Symbolism of Trains in Anna Karenina
Throughout the course of Leo Tolstoy’s iconic tragedy Anna Karenina, the presence of trains is essential both in terms of symbolic resonance and as a way to communicate social commentary and setting. Tolstoy employs train imagery as a way to talk about movement in terms of the fast-paced course of life, foreshadowing the desperate saga of Anna and Vronsky’s romantic relationship. In general, the existence of the railroad is meant to be viewed as a destructive force in the context of the novel, something that initiates death and devastation from its first mention in the text. This symbolic relationship is primarily evident during Anna and Vronsky’s initial meeting, their rendezvous on the train, and at the time of and following Anna’s suicide, using the significance of trains to trace the course of their relationship throughout the text as a sort of timeline, navigating the tumultuous end that eventually becomes inevitable for both.

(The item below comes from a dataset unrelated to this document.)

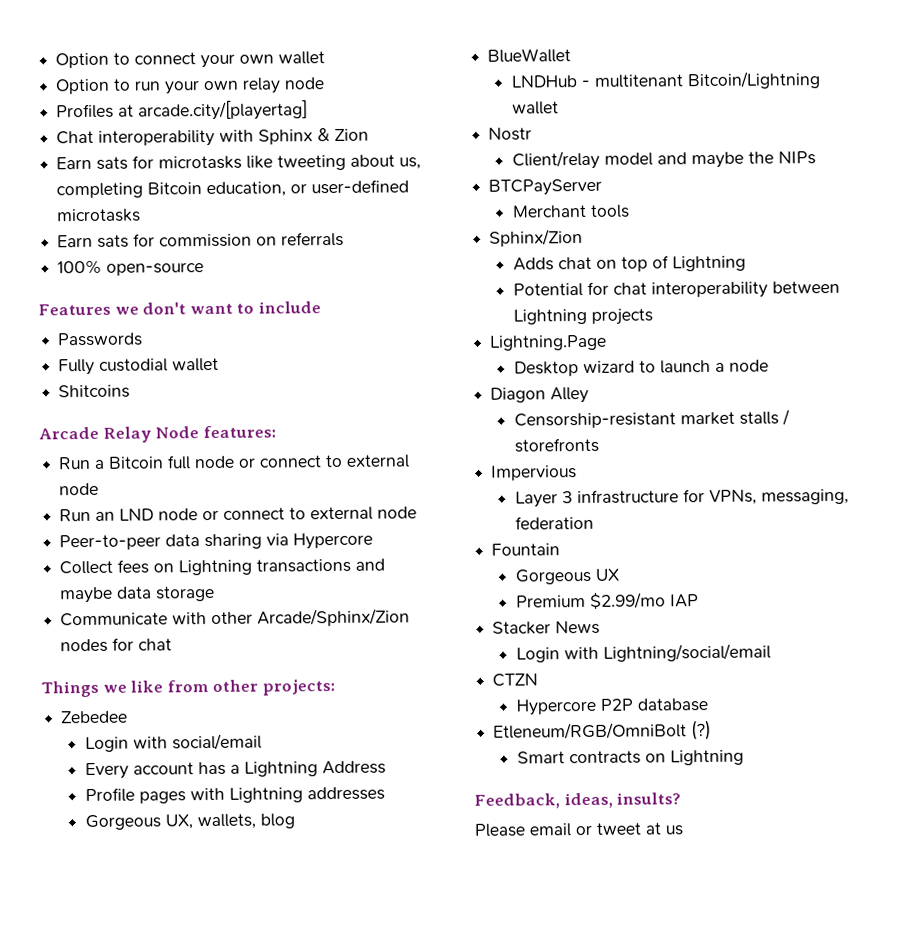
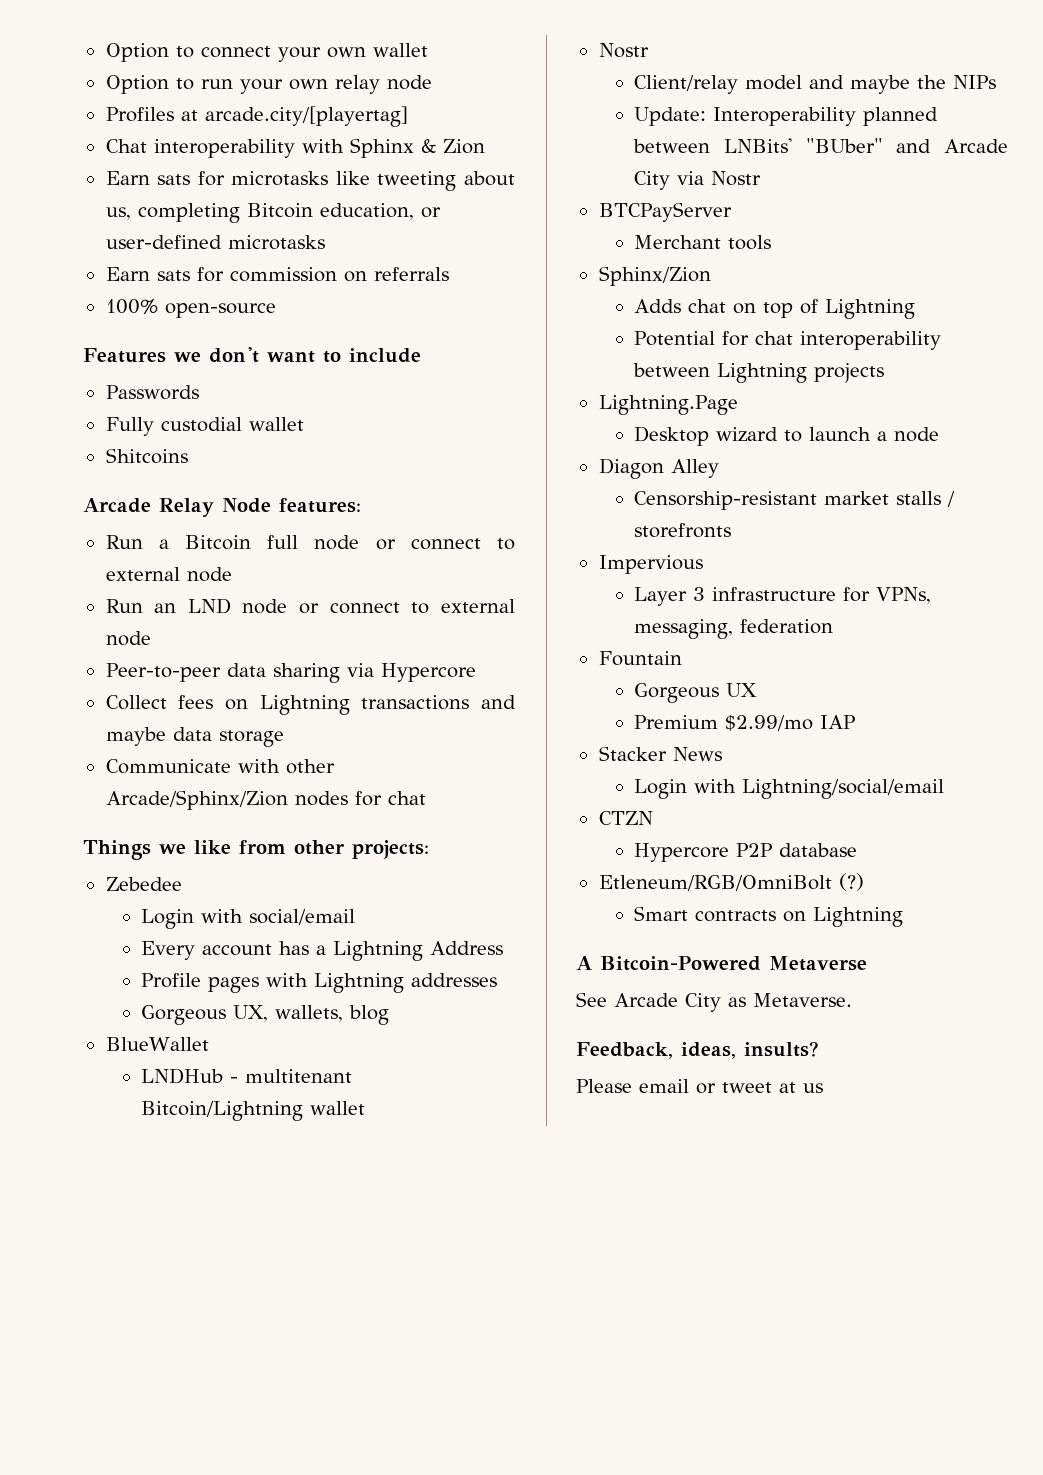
+ Update: Interoperability planned between LNBits' "BUber" and Arcade City via Nostr
+ A Bitcoin-Powered Metaverse
+ See Arcade City as Metaverse.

The initial mention of the fated train, Anna’s arrival to Moscow, begins the culmination of her relationship with Vronsky, ironically also the first time he is mentioned to her in the text. As he first enters the carriage to meet his mother, his attraction to Anna is obvious- so begins their fated alliance. However, this encounter is pursued by the gruesome death of a rail worker, leaving his mangled body under the train, a precursor to Anna’s death, and what she calls “an omen of evil” (Tolstoy, 63). This commentary is reflected not only in the fate of the man, but in herself; “her own personality was to be split in two in the next railroad scene, while she is reading a book. The tragedy was already in the making. The man ‘cut in two’ can become a symbol.” (Stenbock-Fermor, 69). Thus, Anna and Vronsky’s encounter is made dark with the presence of death, hinting at Anna’s imminent demise in the same way, as “the accidental death of a man at the time of their first meeting suggests…the manner in which to punish Vronsky and free herself” (Stenbock-Fermor, 65). The scene is also made eerie with the mention of “a peasant with a sack over his shoulder” (Tolstoy, 58), the same haunting image that will appear throughout the course of the text. What’s more, the reader is left in suspense to whether or not the death was a suicide or not, as the voices in the crowd at the station are heard saying “What?…What?..Where?..Flung himself!..Crushed!..” (Tolstoy, 62), a definite premonition of Anna’s coming end. Furthermore, this beginning scene is also made important because “Anna’s first appearance is at a railway station, as is her last…[making] it possible to argue persuasively that the major railway scenes are the ‘pillars’ supporting the structure of the novel as a whole” (Jahn, 2). Aside from the development of the central romantic relationship in the text, the presence of the railroad here, in this crucial scene, can also act as Tolstoy’s particular social commentary on the all-powerful and destructive nature of the railroad, as this “expressed Tolstoy’s belief that the railroad served only to pander to and further inflame the already monstrous appetite of the idle and privileged” (Jahn, 1).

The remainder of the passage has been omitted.